An additional benefit of the PA would be for Parties to focus their resources – financial and human – in areas needing it most.
In an electoral system rigged in favour of the two largest Parties, a Progressive Alliance would level the playing field.
During the Labour leadership campaign, members were suspended for expressing even vague levels of sympathy with the Greens.
If a Progressive Alliance is going to work, we need to overcome partisan politics.
Despite a greater emphasis on the environment for the Greens and a greater emphasis on the economy for Labour, these ten guidelines are largely interchangeable.

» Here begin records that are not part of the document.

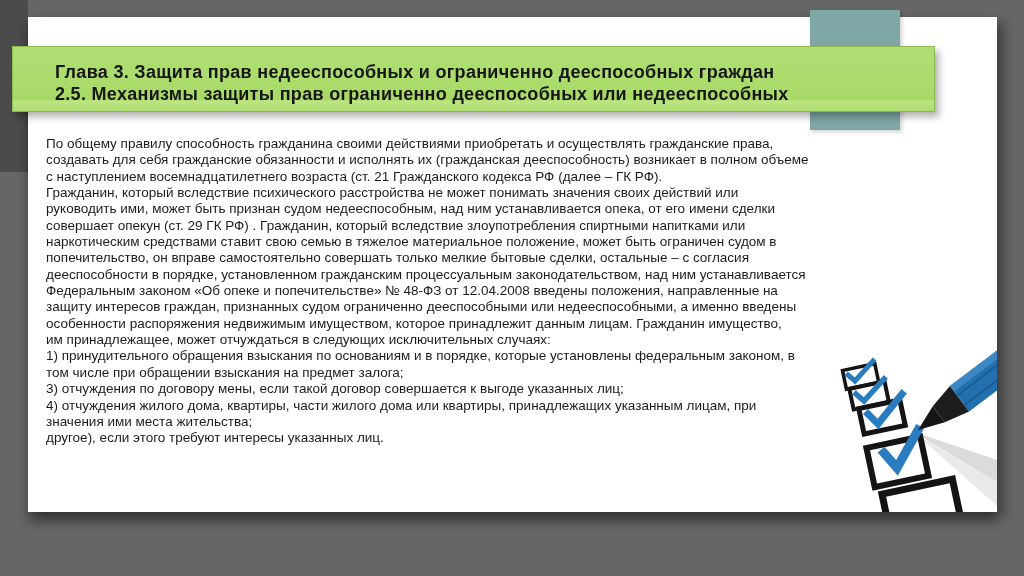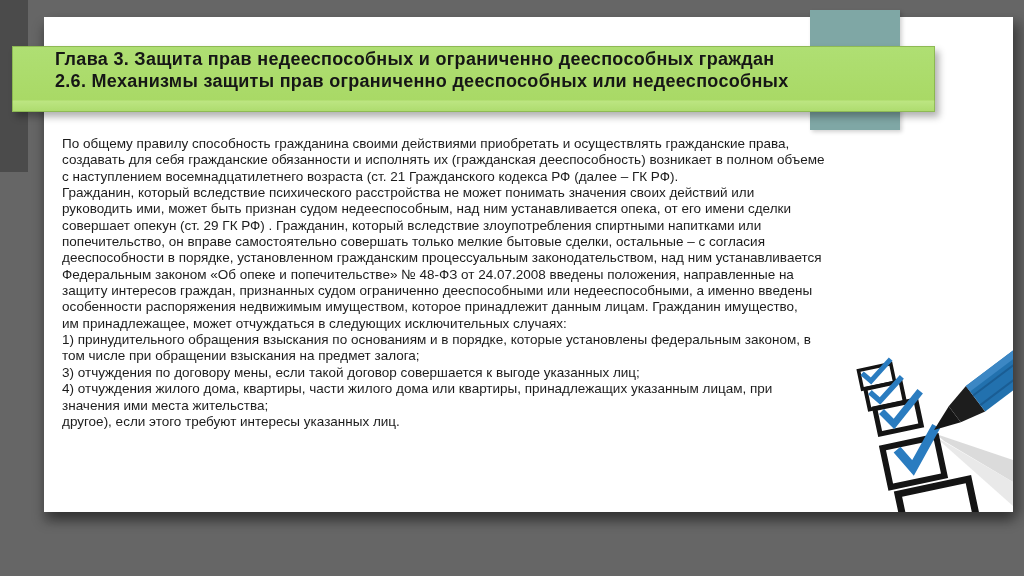--- a/index.html
+++ b/index.html
@@ -9,36 +9,35 @@
     font-family:"Liberation Sans","DejaVu Sans",sans-serif;
   }
   .left-tab{
     position:absolute;left:0;top:0;width:28px;height:172px;
     background:#4b4b4b;z-index:1;
   }
   .slide{
     position:absolute;left:28px;top:17px;width:969px;height:495px;
     background:#ffffff;z-index:2;
     box-shadow:0 9px 11px rgba(0,0,0,.38), 9px 5px 11px rgba(0,0,0,.22);
-    margin-left:16px;
   }
   .teal-accent{
     position:absolute;left:810px;top:10px;width:90px;height:120px;
     background:#7fa7a5;z-index:3;
     box-shadow:2px 2px 4px rgba(0,0,0,.18);
   }
   .title-banner{
     position:absolute;left:12px;top:46px;width:923px;height:66px;z-index:4;
     background:linear-gradient(180deg,#afdf73 0%,#a9d966 82%,#bce581 85%,#aedc6f 100%);
     border:1px solid rgba(110,150,55,.5);
     box-sizing:border-box;
     box-shadow:4px 5px 7px rgba(0,0,0,.3);
   }
   .title-text{
-    padding:1px 10px 0 42px;
+    padding:14px 10px 0 42px;
     font-size:18px;font-weight:bold;color:#161616;line-height:22px;
     letter-spacing:.3px;white-space:nowrap;
   }
   .body-text{
     position:absolute;left:18px;top:119px;width:845px;z-index:5;
     font-size:13.5px;line-height:16.35px;color:#1c1c1c;
   }
   .body-line{white-space:nowrap;}
   .graphic-wrap{
     position:absolute;right:0;bottom:0;width:170px;height:178px;z-index:4;
@@ -52,23 +51,24 @@
 
 <div class="slide">
 
   <div class="body-text">
       <div class="body-line">По общему правилу способность гражданина своими действиями приобретать и осуществлять гражданские права,</div>
       <div class="body-line">создавать для себя гражданские обязанности и исполнять их (гражданская дееспособность) возникает в полном объеме</div>
       <div class="body-line">с наступлением восемнадцатилетнего возраста (ст. 21 Гражданского кодекса РФ (далее – ГК РФ).</div>
       <div class="body-line">Гражданин, который вследствие психического расстройства не может понимать значения своих действий или</div>
       <div class="body-line">руководить ими, может быть признан судом недееспособным, над ним устанавливается опека, от его имени сделки</div>
       <div class="body-line">совершает опекун (ст. 29 ГК РФ) . Гражданин, который вследствие злоупотребления спиртными напитками или</div>
+      <div class="body-line">наркотическим средствами ставит свою семью в тяжелое материальное положение, может быть ограничен судом в</div>
       <div class="body-line">попечительство, он вправе самостоятельно совершать только мелкие бытовые сделки, остальные – с согласия</div>
       <div class="body-line">дееспособности в порядке, установленном гражданским процессуальным законодательством, над ним устанавливается</div>
-      <div class="body-line">Федеральным законом «Об опеке и попечительстве» № 48-ФЗ от 24.07.2008 введены положения, направленные на</div>
+      <div class="body-line">Федеральным законом «Об опеке и попечительстве» № 48-ФЗ от 12.04.2008 введены положения, направленные на</div>
       <div class="body-line">защиту интересов граждан, признанных судом ограниченно дееспособными или недееспособными, а именно введены</div>
       <div class="body-line">особенности распоряжения недвижимым имуществом, которое принадлежит данным лицам. Гражданин имущество,</div>
       <div class="body-line">им принадлежащее, может отчуждаться в следующих исключительных случаях:</div>
       <div class="body-line">1) принудительного обращения взыскания по основаниям и в порядке, которые установлены федеральным законом, в</div>
       <div class="body-line">том числе при обращении взыскания на предмет залога;</div>
       <div class="body-line">3) отчуждения по договору мены, если такой договор совершается к выгоде указанных лиц;</div>
       <div class="body-line">4) отчуждения жилого дома, квартиры, части жилого дома или квартиры, принадлежащих указанным лицам, при</div>
       <div class="body-line">значения ими места жительства;</div>
       <div class="body-line">другое), если этого требуют интересы указанных лиц.</div>
     </div>
@@ -106,15 +106,15 @@
       </g>
     </svg>
   </div>
 </div>
 
 <div class="teal-accent"></div>
 
 <div class="title-banner">
   <div class="title-text">
     <div>Глава 3. Защита прав недееспособных и ограниченно дееспособных граждан</div>
-    <div>2.6. Механизмы защиты прав ограниченно дееспособных или недееспособных</div>
+    <div>2.5. Механизмы защиты прав ограниченно дееспособных или недееспособных</div>
   </div>
 </div>
 
 </body></html>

A Progressive Alliance made-up of a resurgent Green Party, a Corbyn-led Labour Party and a Liberal Democrat Party under the pro-migration, pro-refugee Tim Farron, is not just conceivable; it’s desirable.
The Labour Party rule-book remains an obstacle, stating association with other Parties is not permitted. When Labour’s new NEC members take their seats this week, this should – alongside a review of all recently-suspended voters – be challenged.
The Green Party has launched its own supporters programme, “Friends of the Green Party,” for just £1 a month.
But the differences are astonishing.
Whilst the Labour Party has been at pains to prevent its supporters from supporting other Parties, the Green Party has been at pains to specifically-target members of other Parties.
A Progressive Alliance, as advocated by Jonathan Bartley, is not just hot-air; it’s Party policy.
Until Labour can swallow its pride and admit it needs help; until Labour can admit its future is not guaranteed; until Labour can admit that its policies are working against itself; that transparency and openness are ideals to be upheld, not inconveniences: a Progressive Alliance will not be possible; and Labour runs the risk of consigning Corbyn’s victory to the dustbin of history.
Success is a shared enterprise. Let’s go forward together, with our differences, and ensure the ten pledges aren’t just floating around cyberspace; but are nailed to the walls of Number 10, Downing Street.